YOUR TASK. How many lines in the records below contain the word "works"? Reply with that number only.

DATA RECORDS.
┏━━
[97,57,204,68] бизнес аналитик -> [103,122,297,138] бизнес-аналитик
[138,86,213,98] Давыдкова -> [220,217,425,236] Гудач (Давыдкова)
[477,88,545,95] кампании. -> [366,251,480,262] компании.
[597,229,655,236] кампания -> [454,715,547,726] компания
┗━━
┏━━
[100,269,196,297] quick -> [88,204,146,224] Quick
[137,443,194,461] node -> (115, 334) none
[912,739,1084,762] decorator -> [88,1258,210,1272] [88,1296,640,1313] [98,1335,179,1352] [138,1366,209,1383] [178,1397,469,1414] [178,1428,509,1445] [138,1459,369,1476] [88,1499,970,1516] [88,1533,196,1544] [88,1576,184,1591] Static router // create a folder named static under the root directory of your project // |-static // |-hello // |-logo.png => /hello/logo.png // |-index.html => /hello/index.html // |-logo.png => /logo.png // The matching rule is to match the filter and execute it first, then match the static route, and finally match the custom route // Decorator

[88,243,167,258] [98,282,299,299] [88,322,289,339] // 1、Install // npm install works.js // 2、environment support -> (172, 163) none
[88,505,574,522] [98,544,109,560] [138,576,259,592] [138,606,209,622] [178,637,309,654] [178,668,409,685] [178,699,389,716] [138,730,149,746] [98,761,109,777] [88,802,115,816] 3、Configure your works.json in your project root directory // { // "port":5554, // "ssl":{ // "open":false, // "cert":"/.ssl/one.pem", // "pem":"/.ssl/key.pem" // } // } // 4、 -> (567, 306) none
┗━━
EXERCISE ANSWER. 2